I believe the biggest dilemma professionals face is when the right time to intervene is. Since elderly abuse is very sensitive issue among a family, most of the time the victims do not want to report and/or press charge. For instance, my ex was a police officer and he told me that he knew the victim was aggrieved, but there was nothing he could do because the victim did not want to press charges. Therefore, police will take the perpetrator temporarily, but there is nothing they can do to protect the victim because the perpetrator will go back to the victim. It is a bad cycle.
Another consideration is when there is no proof and the elderly person cannot speak up, like those incapacitated by strokes or dementia. If the person is right, and abuse is happening, taking the elderly person from the abuser and to a safe place is a good thing. If the person is mistaken, however, they could be removing the elderly person from the only family they have, and creating a financial and legal burden for the government unnecessarily. In addition, elder abuse is a difficult thing to define because we don’t always know what limitations an elderly adult has or does not have.
For example, the neighbors may think an older woman whose daughter leaves her at home alone all day is being abused because she is old and alone, but in reality she is perfectly capable of taking care of herself and there is no abuse or neglect going on. On the other hand, leaving an older woman with dementia, who is NOT capable of taking care of herself, alone all day would be considered abuse, but because she never leaves the house, the neighbors don’t see her and no one ever finds out.
Why is it difficult to define “Q” and measure well-being in old age?
I believe quality of life is difficult to define because everyone has their own definition of what it really means. However, there are certain basic guidelines that I think everyone could agree are important to good quality of life, and that apply regardless of age, such as good relationships, ability to do things we enjoy, and at least a modicum of independence. Physical well-being is also important, but I think that we can have physical limitations or illnesses and as long as we have capable, compassionate people to help us get around those, we can still have good quality of life.

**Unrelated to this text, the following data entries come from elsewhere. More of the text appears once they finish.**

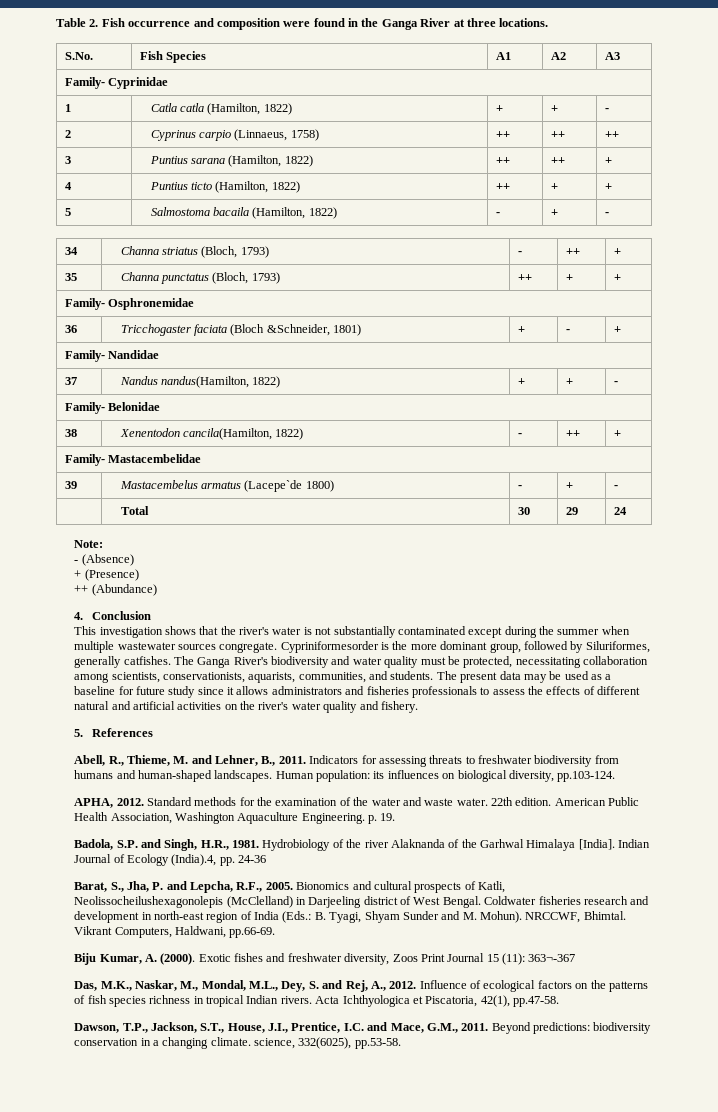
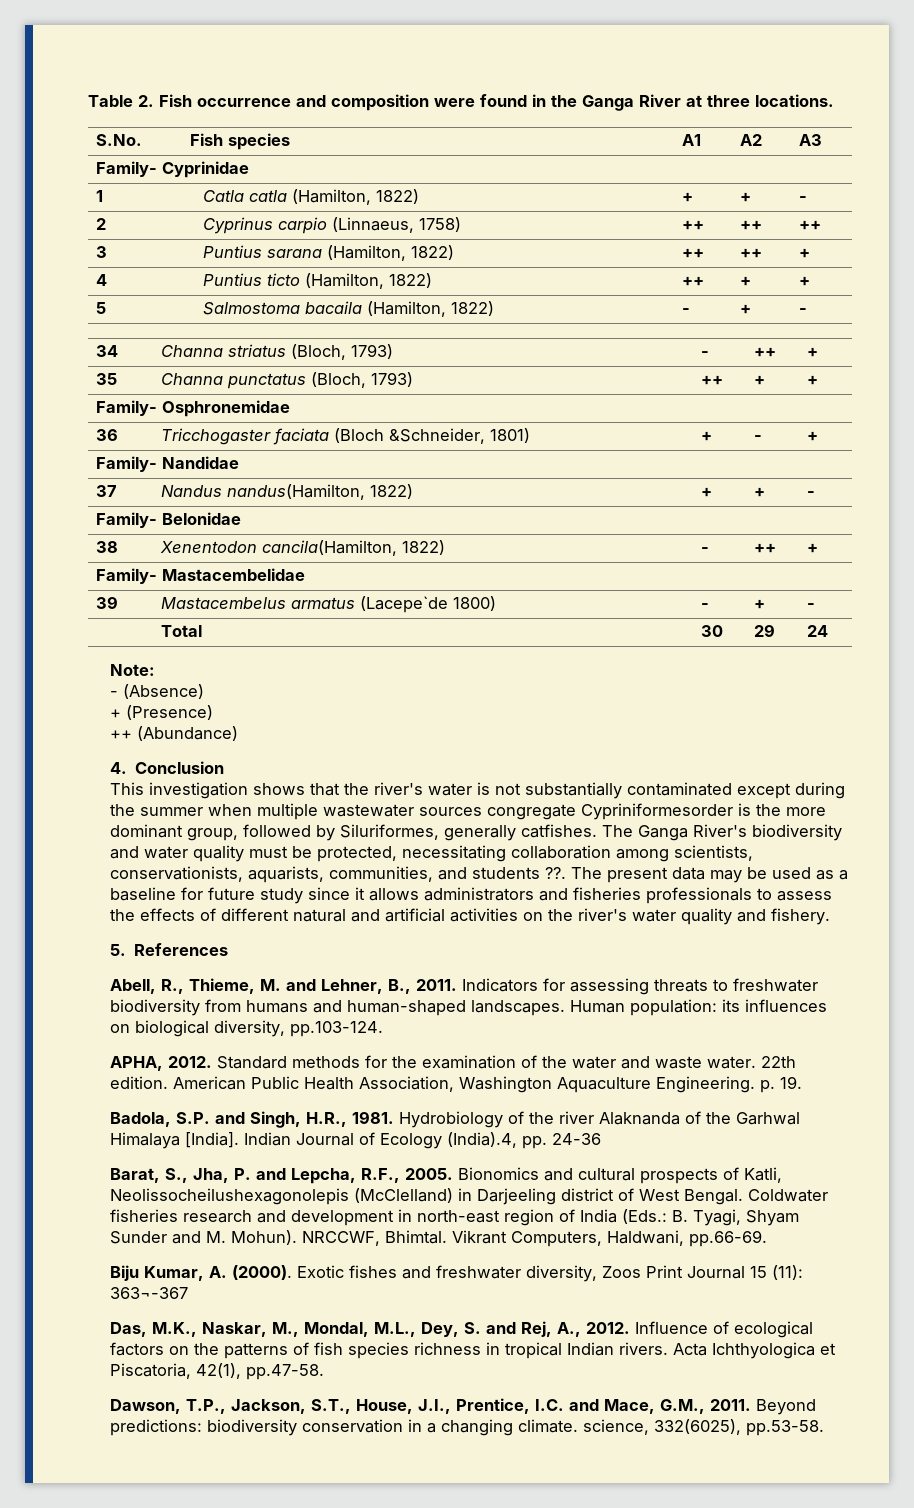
- S.No. | Fish Species | A1 | A2 | A3
+ S.No. | Fish species | A1 | A2 | A3
- This investigation shows that the river's water is not substantially contaminated except during the summer when multiple wastewater sources congregate. Cypriniformesorder is the more dominant group, followed by Siluriformes, generally catfishes.
+ This investigation shows that the river's water is not substantially contaminated except during the summer when multiple wastewater sources congregate Cypriniformesorder is the more dominant group, followed by Siluriformes, generally catfishes.
- The Ganga River's biodiversity and water quality must be protected, necessitating collaboration among scientists, conservationists, aquarists, communities, and students.
+ The Ganga River's biodiversity and water quality must be protected, necessitating collaboration among scientists, conservationists, aquarists, communities, and students ??.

Truly, I think it all boils down to ability to do things we enjoy, which is why measuring quality of life and well-being in old age is more difficult, because you are less able to do the things you did before. However, most of us will compensate by doing different things than we did before, and can still enjoy our lives. For example, a grandmother who can no longer quilt with her friends may take up playing cards, and in that way still be sociable and active.